🤖 AI Summary
This work addresses the challenge of distinguishing pose-informative observations from noisy, ineffective ones in online multimodal calibration. The authors propose a support-graph-driven calibration framework that decouples the process into four stages: initial calibration, cross-modal residual extraction, support graph estimation, and support-aware optimization.

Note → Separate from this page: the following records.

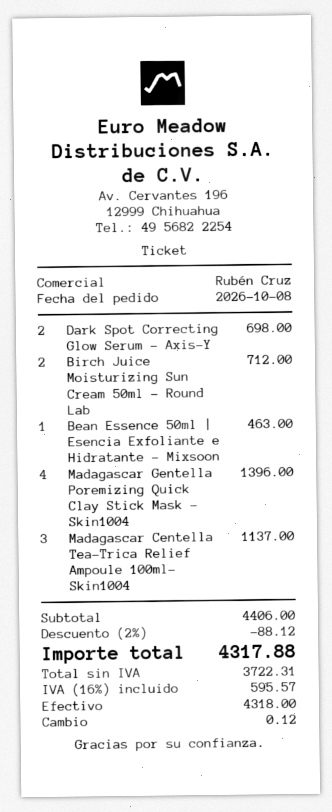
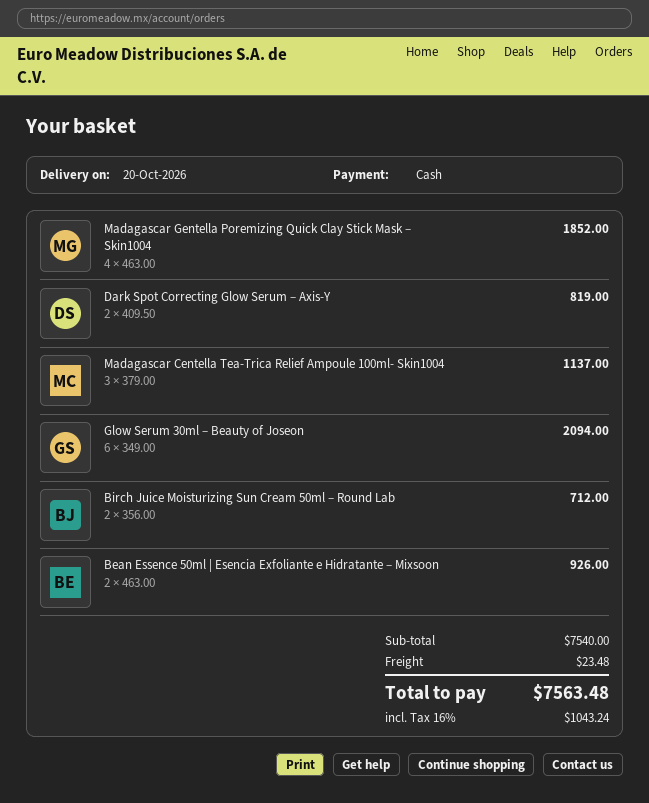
Dark Spot Correcting Glow Serum – Axis-Y: 2 for 698.00 -> 2 for 819.00
Bean Essence 50ml | Esencia Exfoliante e Hidratante – Mixsoon: 1 for 463.00 -> 2 for 926.00
Madagascar Gentella Poremizing Quick Clay Stick Mask – Skin1004: 4 for 1396.00 -> 4 for 1852.00
Glow Serum 30ml – Beauty of Joseon: none -> 6 for 2094.00
subtotal: 4406.00 -> 7540.00
discount: 2% = 88.12 -> none
shipping: none -> 23.48
tax: 16% = 595.57 -> 16% = 1043.24
total: 4317.88 -> 7563.48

They introduce a novel dense calibration support graph mechanism that explicitly identifies spatially and semantically more reliable calibration regions by aggregating cross-modal consistency. The method integrates MDPCalib’s targetless calibration with the CMRNext dense matching model, leveraging motion-depth point correspondences and optical-flow-like image-plane residuals to construct the support graph. Experiments on the BLT and KITTI datasets demonstrate the non-uniformity of calibration evidence, and show that support-graph-guided optimization significantly improves translation accuracy while also enhancing rotational precision.
📝 Abstract
Reliable multi-modal calibration requires identifying which observations truly constrain the extrinsic parameters and which ones mainly add noise or ambiguity. In this paper, we propose a support-map-driven approach to multi-modal calibration that decouples four functional blocks: initial calibration, cross-modal residual extraction, support-map estimation, and support-aware refinement. We instantiate this formulation for online LiDAR--camera calibration using MDPCalib, a target-less LiDAR--camera calibration method based on motion and deep point correspondences, and CMRNext, a dense LiDAR--camera matching model that predicts optical-flow-like image-plane residuals. The key contribution is a dense calibration support map that aggregates cross-modal agreement over aligned observations and highlights where calibration evidence is consistently reliable. Across the Bacchus Long-Term (BLT) dataset and KITTI, we show that calibration evidence is spatially and semantically non-uniform, indicating that some semantic regions provide stronger cues for calibration than others. On KITTI, support-guided refinement improves the calibration performance with better translation accuracy while rotational gains remain limited.